Here's mine, missing the light of course.


----------



## pkleppert (Feb 15, 2013)

Wayne Adam said:


> Here is my 1954 Roadmaster Luxury Liner that I picked up last month. You don't see very many of
> the Luxury Liners in the girls version. This bike is the same CWC bike you have posted with minor variations.
> Cool bike you have there..................Wayne





Really interesting variation that the lower suspension braces point forward where mine are pointing outward.


----------



## Wayne Adam (Feb 15, 2013)

*Lower suspension braces.

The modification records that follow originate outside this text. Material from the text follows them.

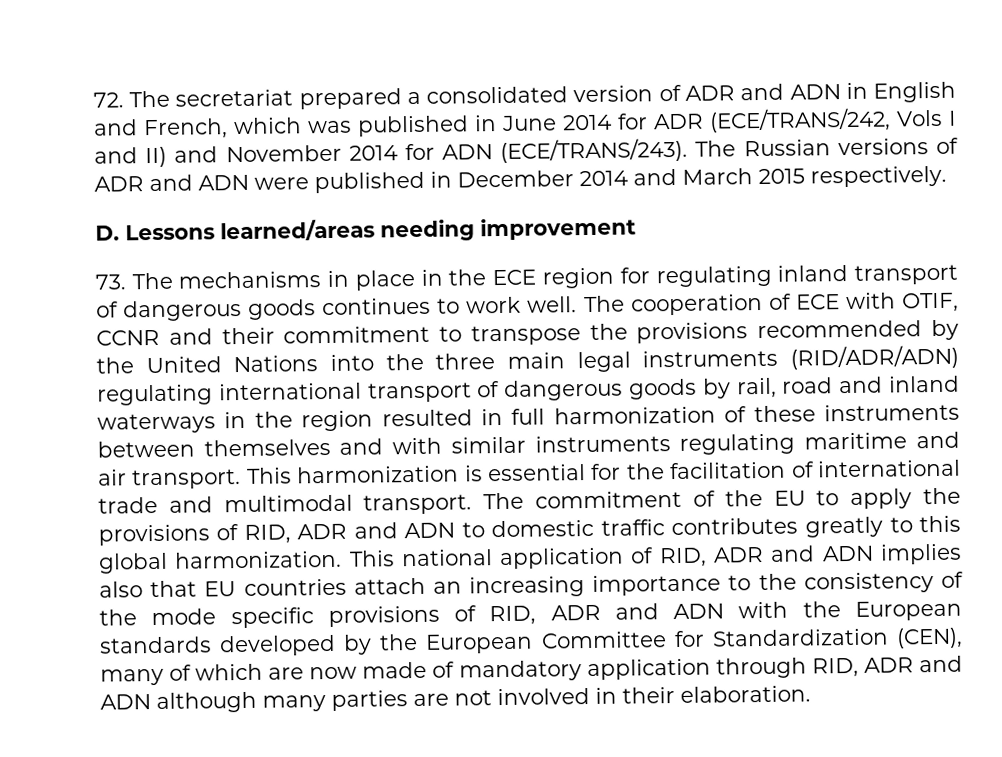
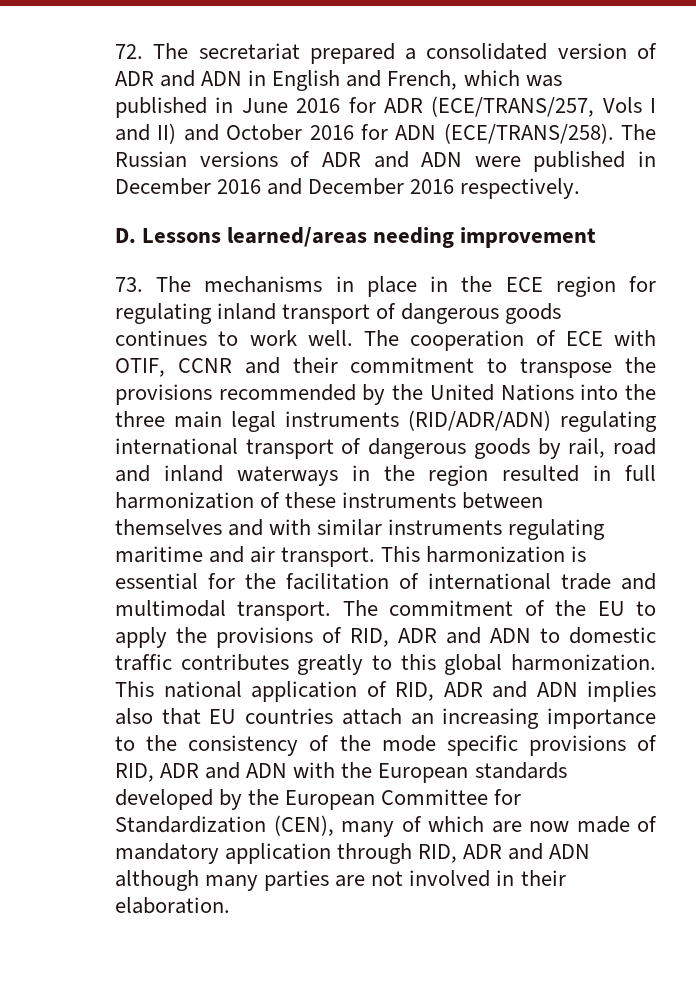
- 72. The secretariat prepared a consolidated version of ADR and ADN in English and French, which was published in June 2014 for ADR (ECE/TRANS/242, Vols I and II) and November 2014 for ADN (ECE/TRANS/243).
+ 72. The secretariat prepared a consolidated version of ADR and ADN in English and French, which was published in June 2016 for ADR (ECE/TRANS/257, Vols I and II) and October 2016 for ADN (ECE/TRANS/258).
- The Russian versions of ADR and ADN were published in December 2014 and March 2015 respectively.
+ The Russian versions of ADR and ADN were published in December 2016 and December 2016 respectively.

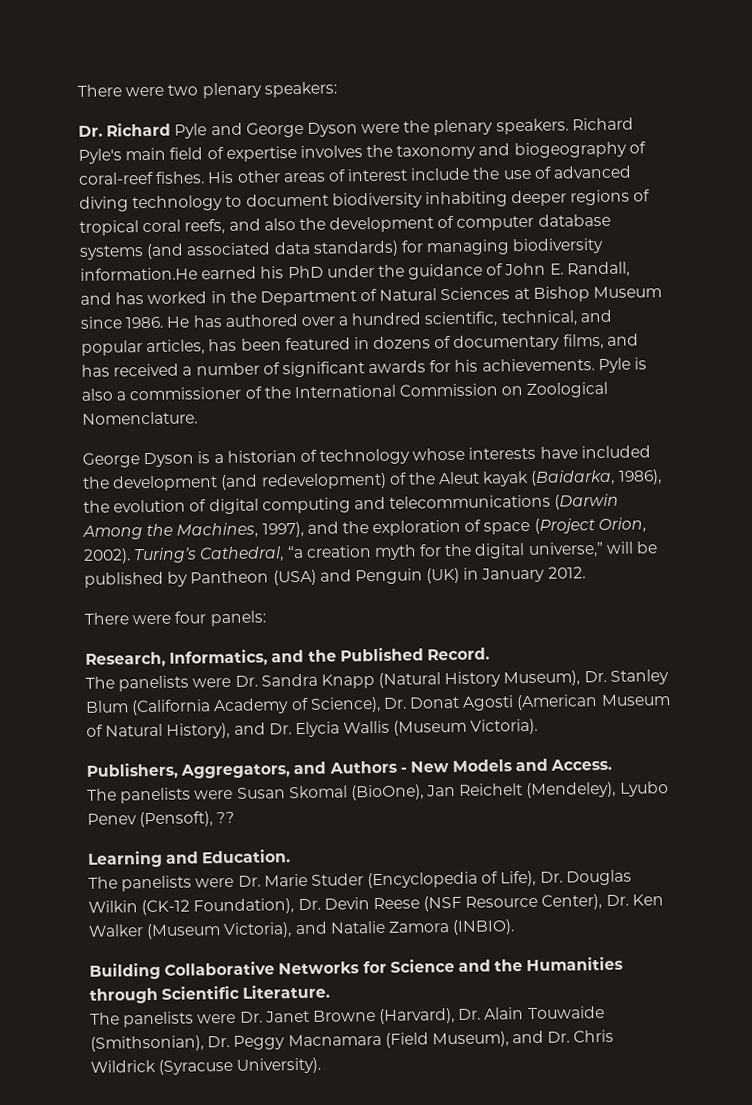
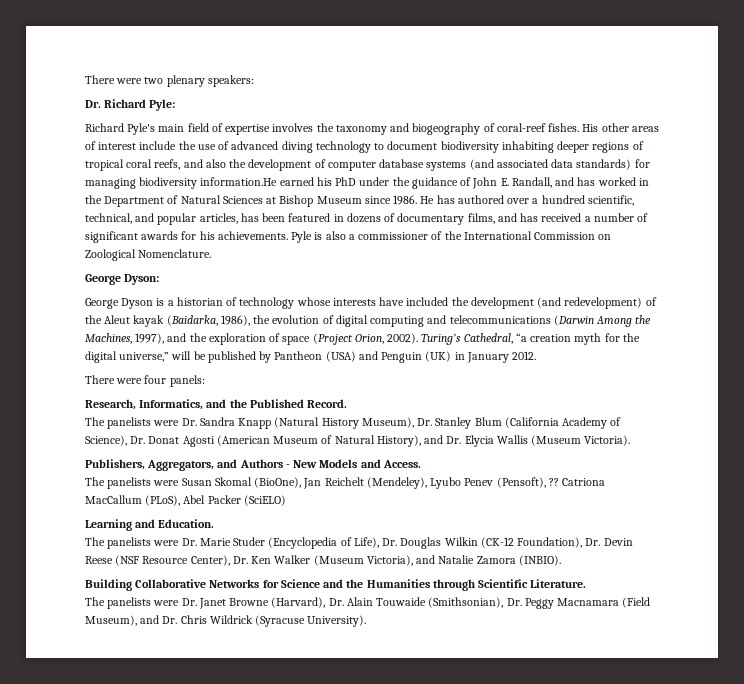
- Dr. Richard Pyle and George Dyson were the plenary speakers. Richard Pyle's main field of expertise involves the taxonomy and biogeography of coral-reef fishes.
+ Dr. Richard Pyle:
+ Richard Pyle's main field of expertise involves the taxonomy and biogeography of coral-reef fishes.
+ George Dyson:
+ Catriona MacCallum (PLoS), Abel Packer (SciELO)

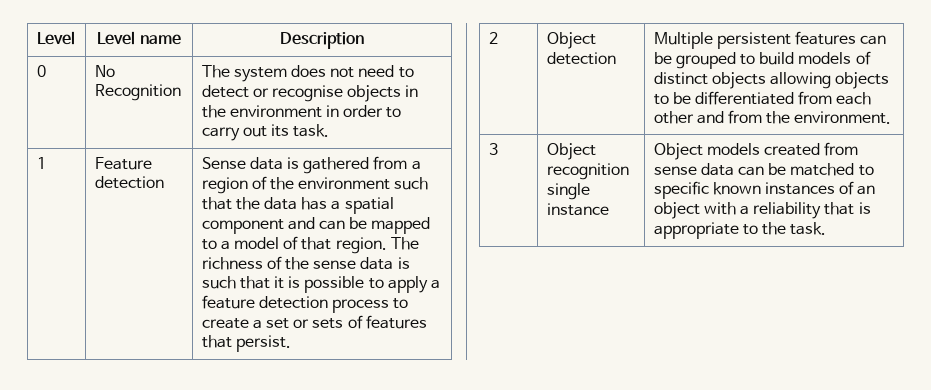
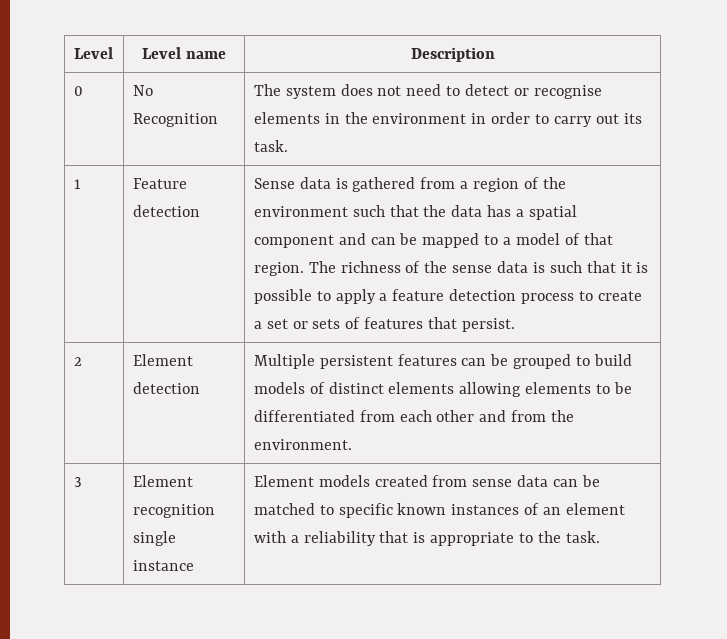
- 0 | No Recognition | The system does not need to detect or recognise objects in the environment in order to carry out its task.
+ 0 | No Recognition | The system does not need to detect or recognise elements in the environment in order to carry out its task.
- 2 | Object detection | Multiple persistent features can be grouped to build models of distinct objects allowing objects to be differentiated from each other and from the environment.
+ 2 | Element detection | Multiple persistent features can be grouped to build models of distinct elements allowing elements to be differentiated from each other and from the environment.
- 3 | Object recognition single instance | Object models created from sense data can be matched to specific known instances of an object with a reliability that is appropriate to the task.
+ 3 | Element recognition single instance | Element models created from sense data can be matched to specific known instances of an element with a reliability that is appropriate to the task.

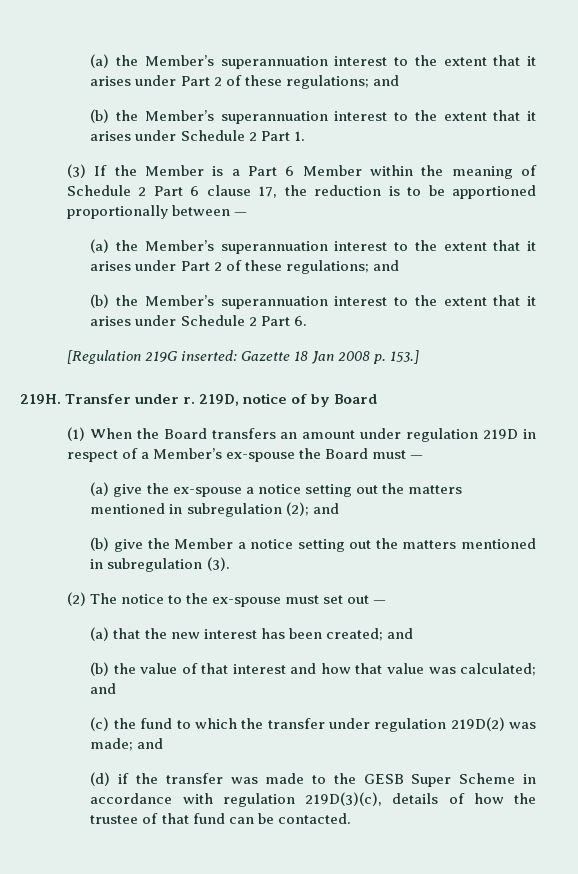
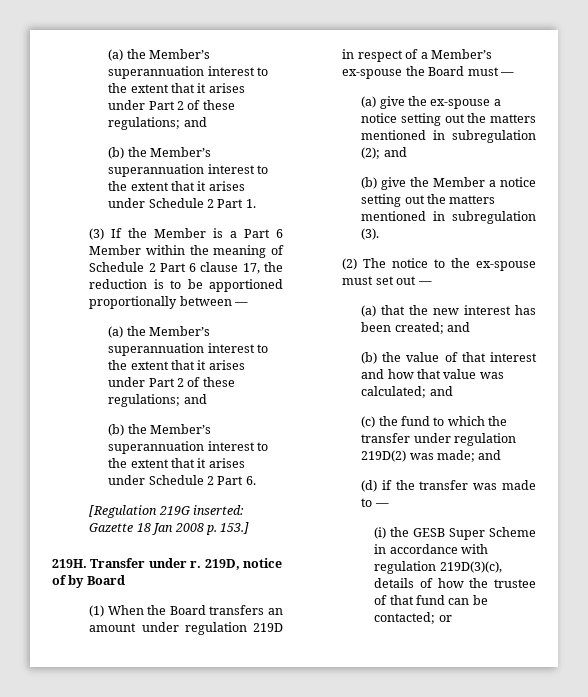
- (d) if the transfer was made to the GESB Super Scheme in accordance with regulation 219D(3)(c), details of how the trustee of that fund can be contacted.
+ (d) if the transfer was made to —
+ (i) the GESB Super Scheme in accordance with regulation 219D(3)(c), details of how the trustee of that fund can be contacted; or

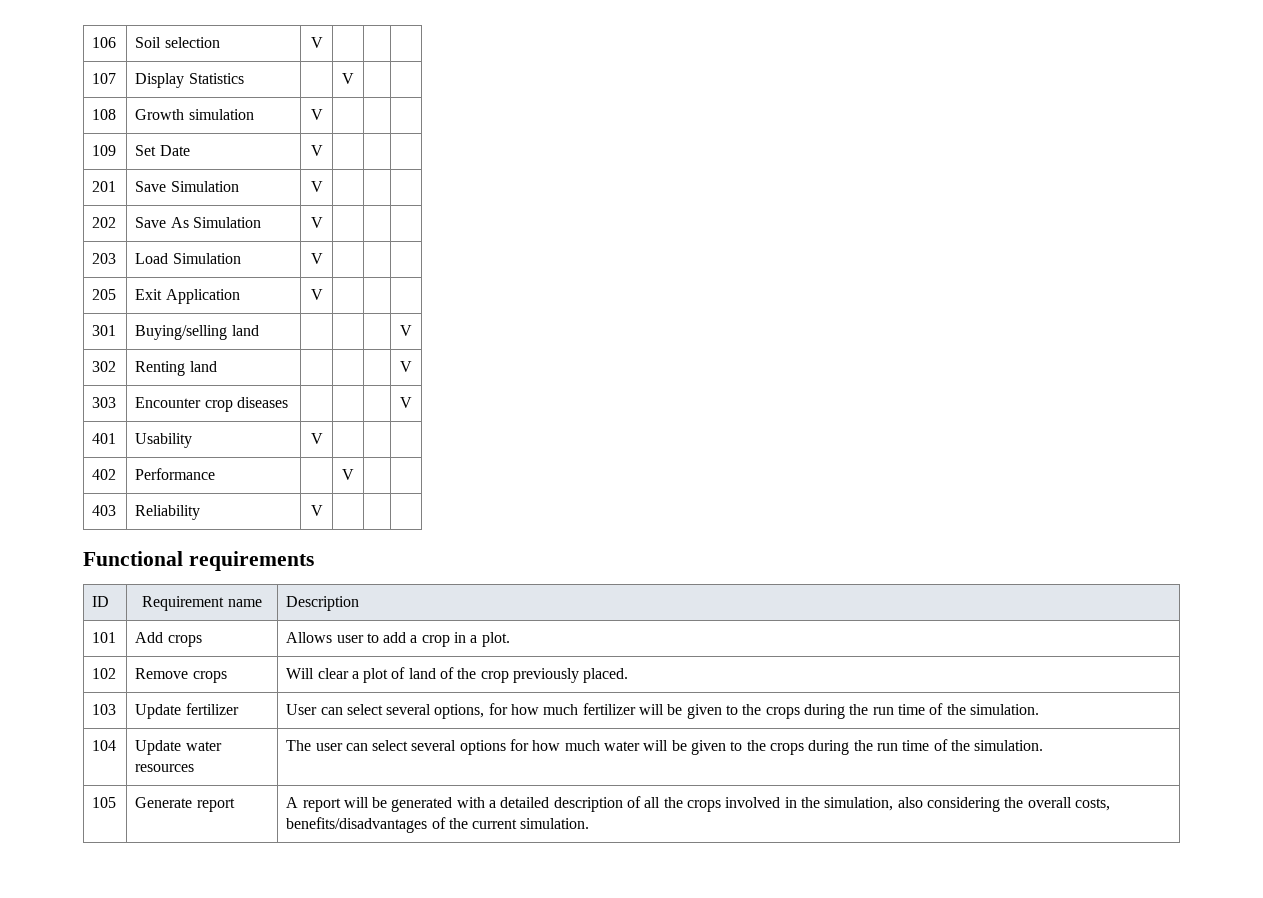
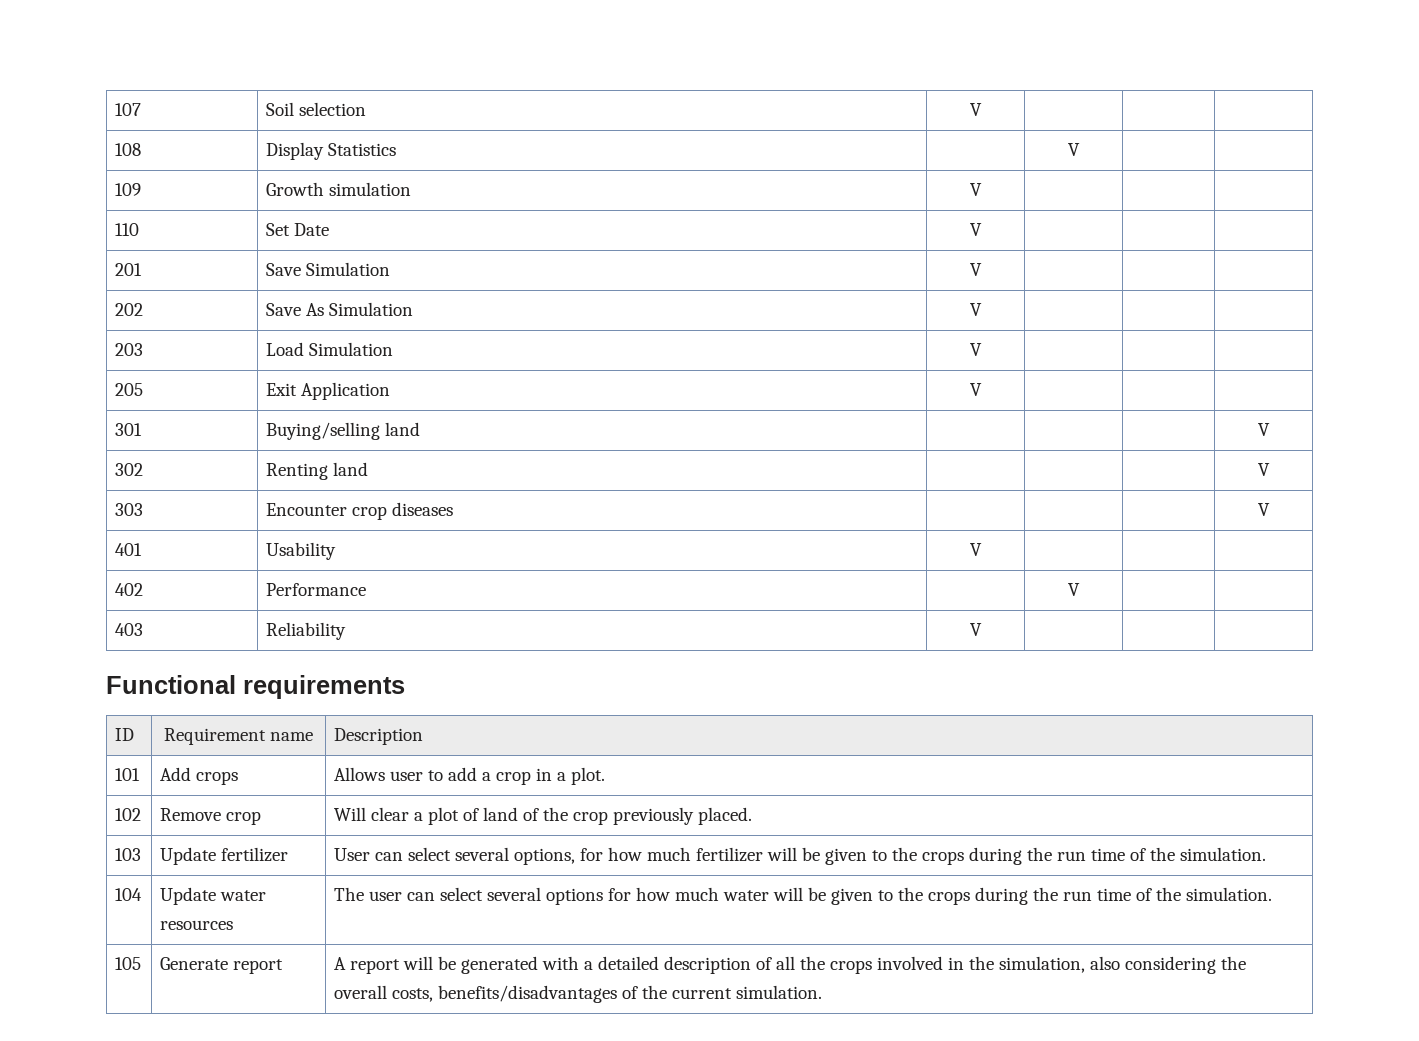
- 106 | Soil selection | V | | |
+ 107 | Soil selection | V | | |
- 107 | Display Statistics | | V | |
+ 108 | Display Statistics | | V | |
- 108 | Growth simulation | V | | |
+ 109 | Growth simulation | V | | |
- 109 | Set Date | V | | |
+ 110 | Set Date | V | | |
- 102 | Remove crops | Will clear a plot of land of the crop previously placed.
+ 102 | Remove crop | Will clear a plot of land of the crop previously placed.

Very unusual???*

Pkleppert...
 Very keen observation. After you posted that, I had to take a few pictures of my braces. It seems that most every set I see are like yours,
even on the Roadmaster that I sold last August ( Pictures posted below, green mens Roadmaster I sold vs the ladies Luxury Liner in question). So, I thought mine might be installed wrong or perhaps trwisted, but upon 
a closer look, you can see that my lower pieces on this particular bike are shaped differently. The lower section has an extra bend, then the mounting flange, whereas yours and all the others, the bar runs straight to the flange.
 This is not twisted or modified, just different.
Very interesting.............................Wayne


----------